Block Floating-Point Background

Block Floating-Point Vectors

A standard (IEEE) floating-point object can exist either as a scalar, e.g.

//Single IEEE floating-point variable
float foo;

or as a vector, e.g.

//Array of IEEE floating-point variables
float foo[20];

Standard floating-point values carry both a mantissa \(m\) and an exponent \(p\), such that the logical value represented by such a variable is \(m\cdot2^p\). When you have a vector of standard floating-point values, each element of the vector carries its own mantissa and its own exponent: \(m[k]\cdot2^{p[k]}\).

../../../../../../../_images/bfp_bg_fig1.png

By contrast, block floating-point objects have a vector of mantissas \(\bar{m}\) which all share the same exponent \(p\), such that the logical value of the element at index \(k\) is \(m[k]\cdot2^p\).

struct {
    // Array of mantissas
    int32_t mant[20];
    // Shared exponent
    int32_t exp;
} bfp_vect;
../../../../../../../_images/bfp_bg_fig2.png

Headroom

With a given exponent, \(p\), the largest value that can be represented by a 32-bit BFP vector is given by a maximal mantissa (\(2^{31}-1\)), for a logical value of \((2^{31}-1)\cdot2^p\). The smallest non-zero value that an element can represent is \(1\cdot2^p\).
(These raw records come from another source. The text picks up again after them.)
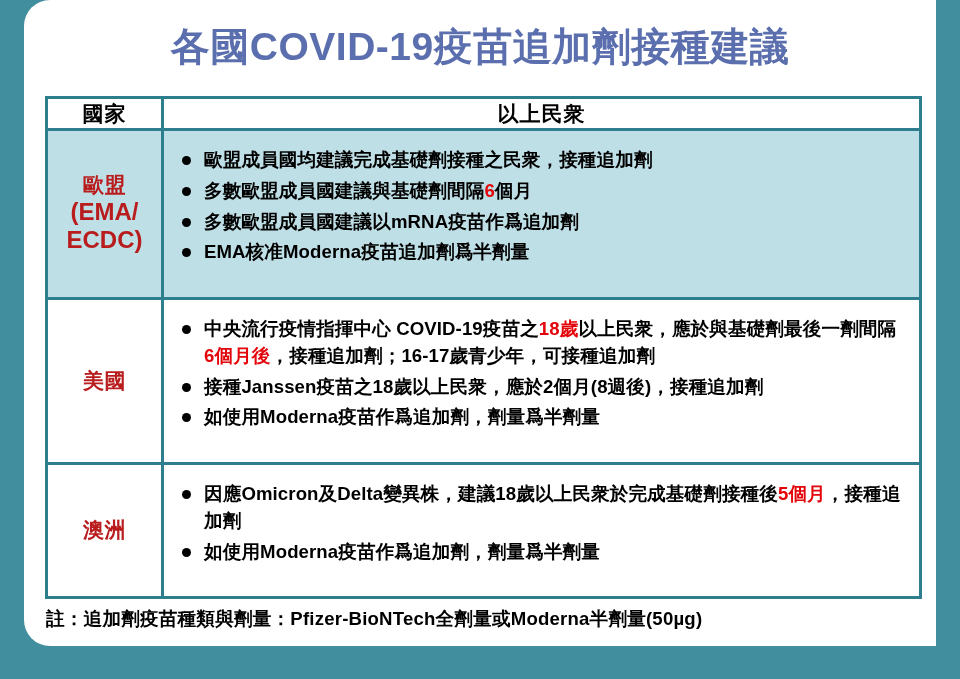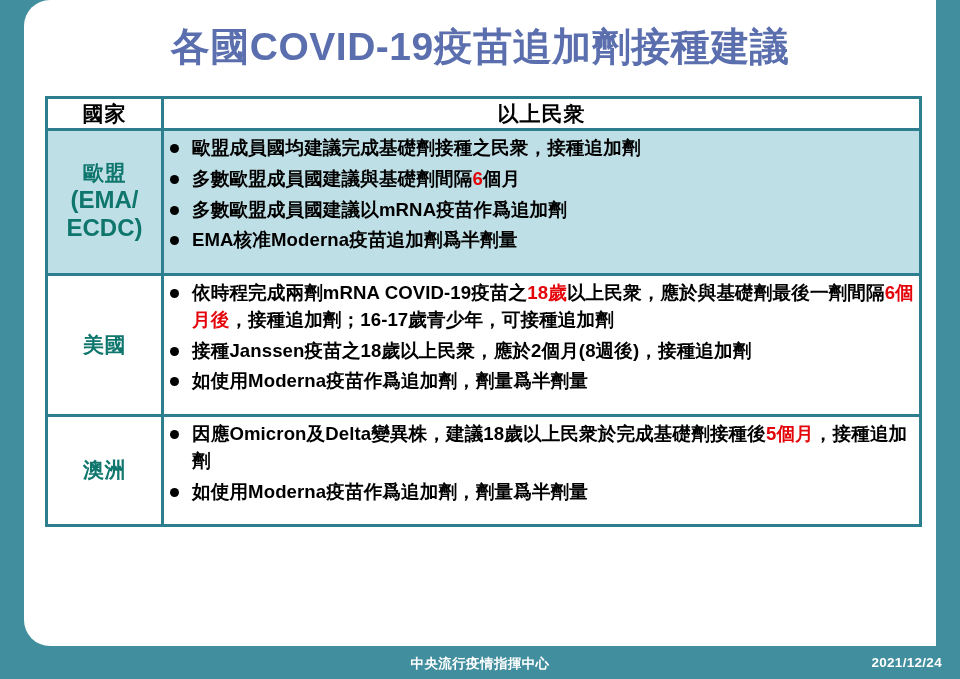"歐盟成員國均建議完成基礎劑接種之民衆，接種追加劑" ul.bullets { padding: 4px -> 16px }
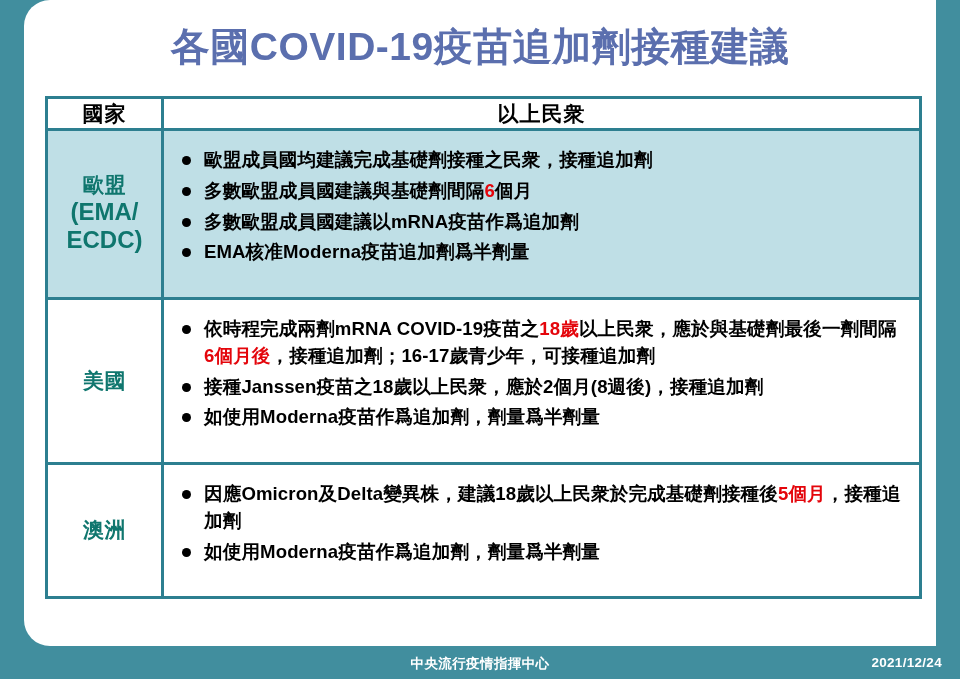"歐盟" .country-cell { color: #0f766e -> #b91c1c }
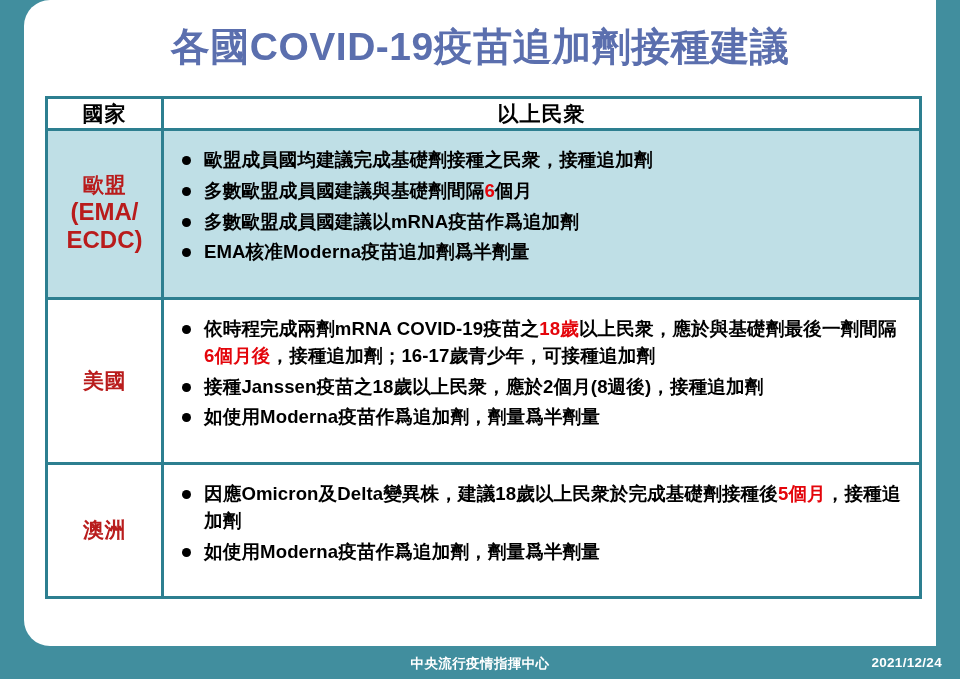"依時程完成兩劑mRNA COVID-19疫苗之" span { text: 依時程完成兩劑mRNA -> 中央流行疫情指揮中心 }
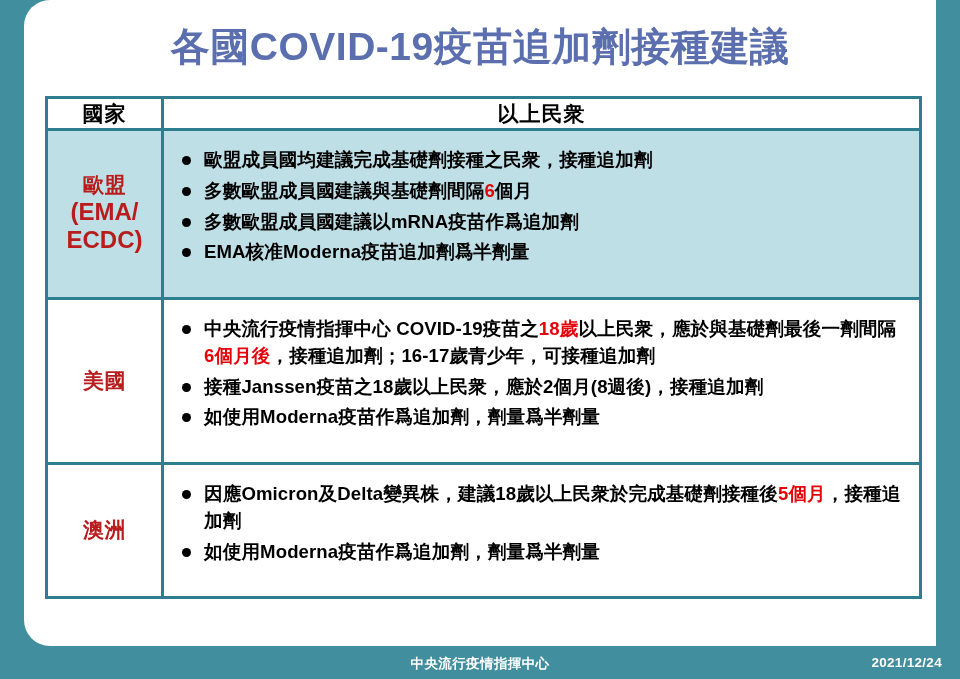"註：追加劑疫苗種類與劑量：Pfizer-BioNTech全劑量或Moderna半" div.footnote { html: none -> <div>註：追加劑疫苗種類與劑量：Pfizer-BioNTech全劑量或Moderna半劑量(50µg)</div> }
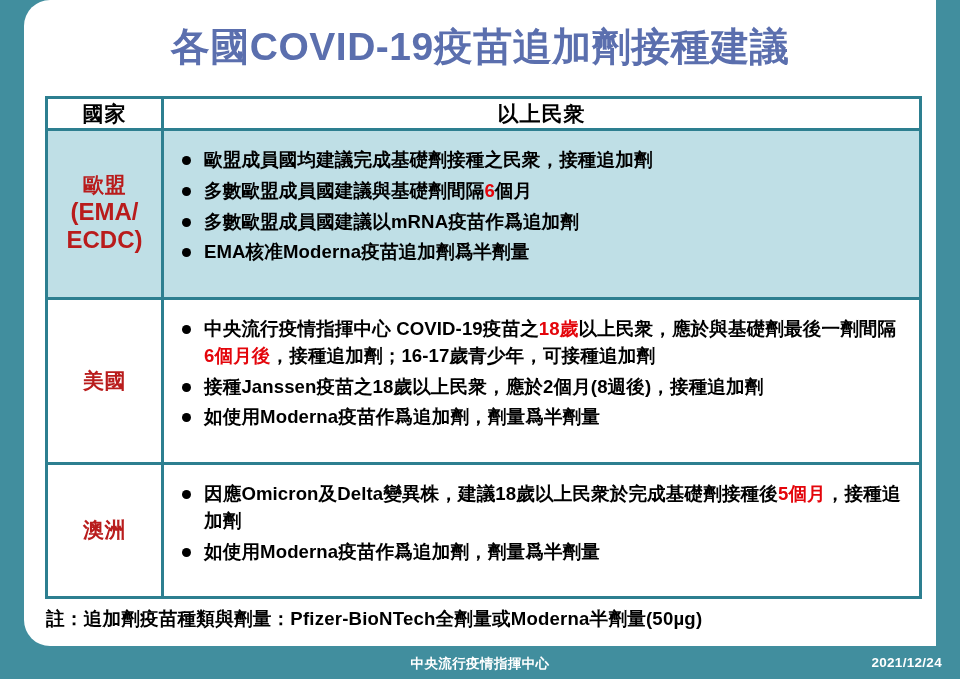"中央流行疫情指揮中心" div.footer { html: <div> <div>中央流行疫情指揮中心</div> <div>2021/12/24</div> </div> -> none }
Because all elements must share a single exponent, in order to avoid overflow or saturation of the largest magnitude values, the exponent of a BFP vector is constrained by the element with the largest (logical) value. The drawback to this is that when the elements of a BFP vector represent a large dynamic range – that is, where the largest magnitude element is many, many times larger than the smallest (non-zero) magnitude element – the smaller magnitude elements effectively have fewer bits of precision.

Consider a 2-element BFP vector intended to carry the values \(2^{20}\) and \(255 \cdot 2^{-10}\). One way this vector can be represented is to use an exponent of \(0\).

struct {
    int32_t mant[2];
    int32_t exp;
} vect = { { (1<<20), (0xFF >> 10) }, 0 };
../../../../../../../_images/bfp_bg_fig3.png

In the diagram above, the fractional bits (shown in red text) are discarded, as the mantissa is only 32 bits. Then, with \(0\) as the exponent, mant[1] underflows to \(0\). Meanwhile, the 12 most significant bits of mant[0] are all zeros.

Headroom is the number of bits that a mantissa can be left-shifted without losing any information. In the the diagram, the bits corresponding to headroom are shown in green text. Here mant[0] has 10 bits of headroom and mant[1] has a full 32 bits of headroom. (mant[0] does not have 11 bits of headroom because in two’s complement the MSb serves as a sign bit). The headroom for a BFP vector is the minimum of headroom amongst each of its elements; in this case, 10 bits.

If we remove headroom from one mantissa of a BFP vector, all other mantissas must shift by the same number of bits, and the vector’s exponent must be adjusted accordingly. A left-shift of one bit corresponds to reducing the exponent by 1.

In this case, if we remove 10 bits of headroom and subtract 10 from the exponent we get the following:

../../../../../../../_images/bfp_bg_fig4.png

Now, no information is lost in either element. One of the main goals of BFP arithmetic is to keep the headroom in BFP vectors to the minimum necessary (equivalently, keeping the exponent as small as possible). That allows for maximum effective precision of the elements in the vector.

Note that the headroom of a vector also tells you something about the size of the largest magnitude mantissa in the vector. That information (in conjunction with exponents) can be used to determine the largest possible output of an operation without having to look at the mantissas.

For this reason, the BFP vectors in lib_xs3_math carry a field which tracks their current headroom. The BFP functions in the high-level API use this property to make determinations about how best to preserve precision.